(Dataset excerpts)
%%
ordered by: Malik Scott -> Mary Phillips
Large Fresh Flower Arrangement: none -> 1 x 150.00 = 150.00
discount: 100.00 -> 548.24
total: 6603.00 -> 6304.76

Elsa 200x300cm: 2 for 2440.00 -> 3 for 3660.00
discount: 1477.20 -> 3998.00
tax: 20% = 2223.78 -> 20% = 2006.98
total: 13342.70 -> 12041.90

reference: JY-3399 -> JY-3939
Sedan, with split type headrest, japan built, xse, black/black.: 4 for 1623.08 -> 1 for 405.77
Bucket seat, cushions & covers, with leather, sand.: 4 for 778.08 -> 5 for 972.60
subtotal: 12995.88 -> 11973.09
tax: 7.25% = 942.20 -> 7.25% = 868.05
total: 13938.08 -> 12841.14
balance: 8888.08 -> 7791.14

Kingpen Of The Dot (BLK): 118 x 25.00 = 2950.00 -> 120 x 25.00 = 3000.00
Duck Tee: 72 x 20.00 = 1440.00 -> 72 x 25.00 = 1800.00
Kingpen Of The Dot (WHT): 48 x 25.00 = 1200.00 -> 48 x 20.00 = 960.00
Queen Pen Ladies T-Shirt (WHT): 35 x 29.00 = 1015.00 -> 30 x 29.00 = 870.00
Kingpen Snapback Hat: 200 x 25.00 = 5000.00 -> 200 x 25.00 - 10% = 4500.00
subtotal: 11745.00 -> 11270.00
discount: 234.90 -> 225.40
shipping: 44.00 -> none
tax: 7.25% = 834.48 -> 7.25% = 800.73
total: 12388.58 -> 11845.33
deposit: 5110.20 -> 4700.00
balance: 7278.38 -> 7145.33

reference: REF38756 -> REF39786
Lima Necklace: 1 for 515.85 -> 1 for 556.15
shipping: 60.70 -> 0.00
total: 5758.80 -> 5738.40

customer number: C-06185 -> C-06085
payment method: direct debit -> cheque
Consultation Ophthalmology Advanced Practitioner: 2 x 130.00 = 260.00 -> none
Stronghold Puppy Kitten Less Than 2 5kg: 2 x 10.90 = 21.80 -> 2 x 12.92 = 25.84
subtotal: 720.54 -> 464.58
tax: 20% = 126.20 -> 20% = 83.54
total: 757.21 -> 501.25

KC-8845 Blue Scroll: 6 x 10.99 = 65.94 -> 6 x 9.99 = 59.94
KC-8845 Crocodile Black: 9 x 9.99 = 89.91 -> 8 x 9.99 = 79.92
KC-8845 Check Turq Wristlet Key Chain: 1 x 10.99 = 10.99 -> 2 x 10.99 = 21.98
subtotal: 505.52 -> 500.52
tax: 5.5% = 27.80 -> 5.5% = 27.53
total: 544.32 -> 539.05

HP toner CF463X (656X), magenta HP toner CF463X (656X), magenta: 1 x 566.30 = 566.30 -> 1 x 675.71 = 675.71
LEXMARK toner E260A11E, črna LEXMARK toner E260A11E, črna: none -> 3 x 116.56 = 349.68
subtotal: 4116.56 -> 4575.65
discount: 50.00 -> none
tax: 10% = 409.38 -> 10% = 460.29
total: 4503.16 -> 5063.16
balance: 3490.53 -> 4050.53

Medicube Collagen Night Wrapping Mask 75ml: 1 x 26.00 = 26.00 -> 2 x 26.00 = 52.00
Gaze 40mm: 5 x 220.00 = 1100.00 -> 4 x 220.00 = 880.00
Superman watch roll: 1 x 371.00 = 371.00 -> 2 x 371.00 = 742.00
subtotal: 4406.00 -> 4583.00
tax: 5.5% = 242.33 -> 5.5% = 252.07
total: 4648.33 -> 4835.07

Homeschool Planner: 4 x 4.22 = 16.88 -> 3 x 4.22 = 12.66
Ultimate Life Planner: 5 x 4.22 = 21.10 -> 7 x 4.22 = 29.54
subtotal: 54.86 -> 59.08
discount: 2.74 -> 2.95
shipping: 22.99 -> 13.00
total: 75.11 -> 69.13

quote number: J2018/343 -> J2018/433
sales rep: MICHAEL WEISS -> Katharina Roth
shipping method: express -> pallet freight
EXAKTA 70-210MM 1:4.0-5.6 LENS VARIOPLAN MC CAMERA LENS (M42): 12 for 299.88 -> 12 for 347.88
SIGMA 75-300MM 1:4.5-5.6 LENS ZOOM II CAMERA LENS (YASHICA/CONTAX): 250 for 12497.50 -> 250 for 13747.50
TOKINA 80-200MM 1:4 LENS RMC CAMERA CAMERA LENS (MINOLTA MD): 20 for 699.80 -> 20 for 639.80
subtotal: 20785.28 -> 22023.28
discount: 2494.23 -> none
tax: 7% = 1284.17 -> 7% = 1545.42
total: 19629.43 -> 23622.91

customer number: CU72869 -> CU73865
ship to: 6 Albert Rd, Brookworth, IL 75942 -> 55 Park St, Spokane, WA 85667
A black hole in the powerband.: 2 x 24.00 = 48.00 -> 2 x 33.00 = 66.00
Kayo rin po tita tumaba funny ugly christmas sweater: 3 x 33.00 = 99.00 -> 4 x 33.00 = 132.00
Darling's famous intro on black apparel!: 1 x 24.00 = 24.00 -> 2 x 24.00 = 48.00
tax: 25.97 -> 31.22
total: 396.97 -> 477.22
%%
Check each line above for the string "subtotal" and show the ones that have it.

subtotal: 12995.88 -> 11973.09
subtotal: 11745.00 -> 11270.00
subtotal: 720.54 -> 464.58
subtotal: 505.52 -> 500.52
subtotal: 4116.56 -> 4575.65
subtotal: 4406.00 -> 4583.00
subtotal: 54.86 -> 59.08
subtotal: 20785.28 -> 22023.28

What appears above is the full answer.